Face swap is a fun machine vision application that employs several machine learning and vision algorithms to swap two faces in a video. In this project we will start by implementing this fun application on a CPU, then by using Software profiling we'll look for parts in the computational pipeline that can be accelerated on a FPGA, and if we found any suitable parts, we'll accelerate them to improve performance.
Some of the things you'll learn throughout this project:
- A cool face swap algorithm
- How to profile your application in Vitis IDE to find compute intensive tasks
- How to use Vitis AI Library models to accelerate your application on FPGA
The target device used for the project is a Xilinx Zynq MPSoC ZCU104 evaluation board but the same flow with minor differences can be employed on other devices.
As a hardware engineer, I personally was not very familiar with most of the vision algorithms used in face swapping and it was very fun and exciting to find out about them so I hope you enjoy doing this project as much as I did.
Now let's get to work!
Step 1: Understanding the Face swap algorithmFirst, we need to choose a proper algorithm to implement. Face swapping is not a new or state-of-the-art application and there are several algorithms for it out there, the most powerful ones probably being the ones based on deep fake. But due to the complexity of deep fake algorithms, they don't seem suitable for Edge SoC devices. So to keep the project simple, I'm going for a simpler face swap algorithm which I found this learnopencv.com post by Satya Mallick.

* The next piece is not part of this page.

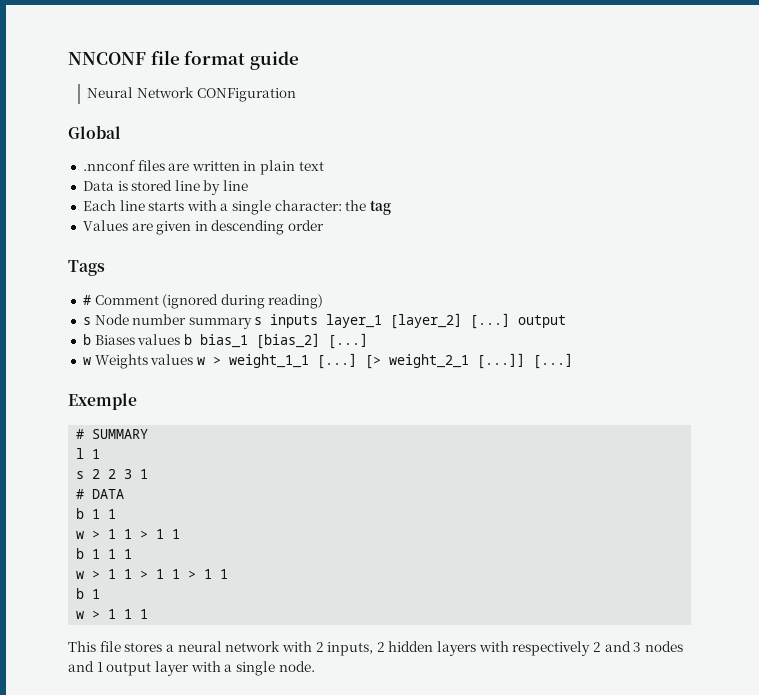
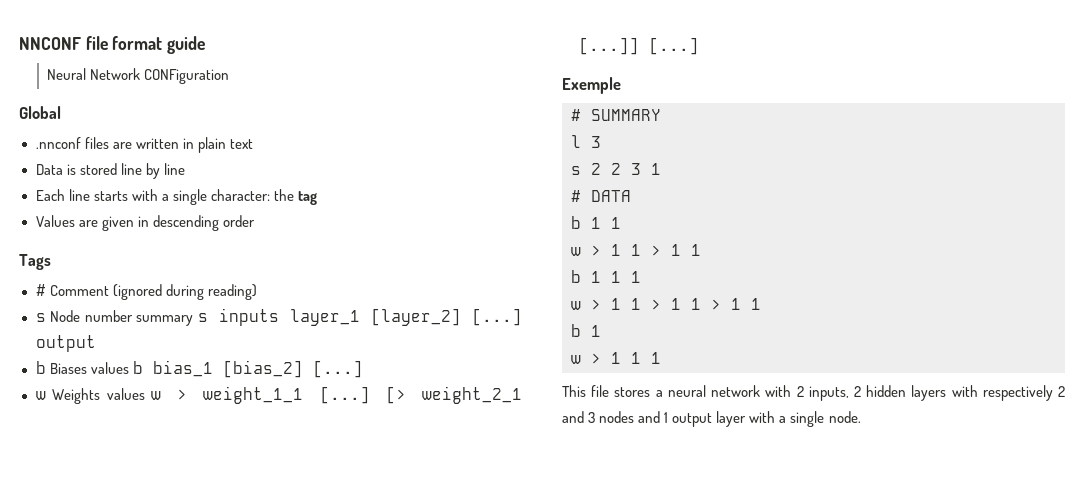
[92,449,101,459] 1 -> [591,136,601,148] 3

To explain the algorithm in short, it first finds the faces in each frame using face detection algorithms, then in feeds the detected faces to a 68 point face landmark detector to find 68 points on each face. Then the convex hull containing these 68 points are calculated (which is basically the face contour of the face). After that the Delaunay Triangulation of these 68 points is done (which will find very small triangles that create the shape of the human face). When the triangles are found, the triangles of the first face are warped on the convex hull of the second face and vice versa, swapping the faces. At last, for the final touch, we use seamless cloning to make the warped faces look more realistic and clean.
To run the described algorithm on CPU, I've used DLIB's HOG face detector for face detection and Dlib's shape_predictor_68_face_landmarks for landmark detection. The rest of the process is done using C++ openCV library.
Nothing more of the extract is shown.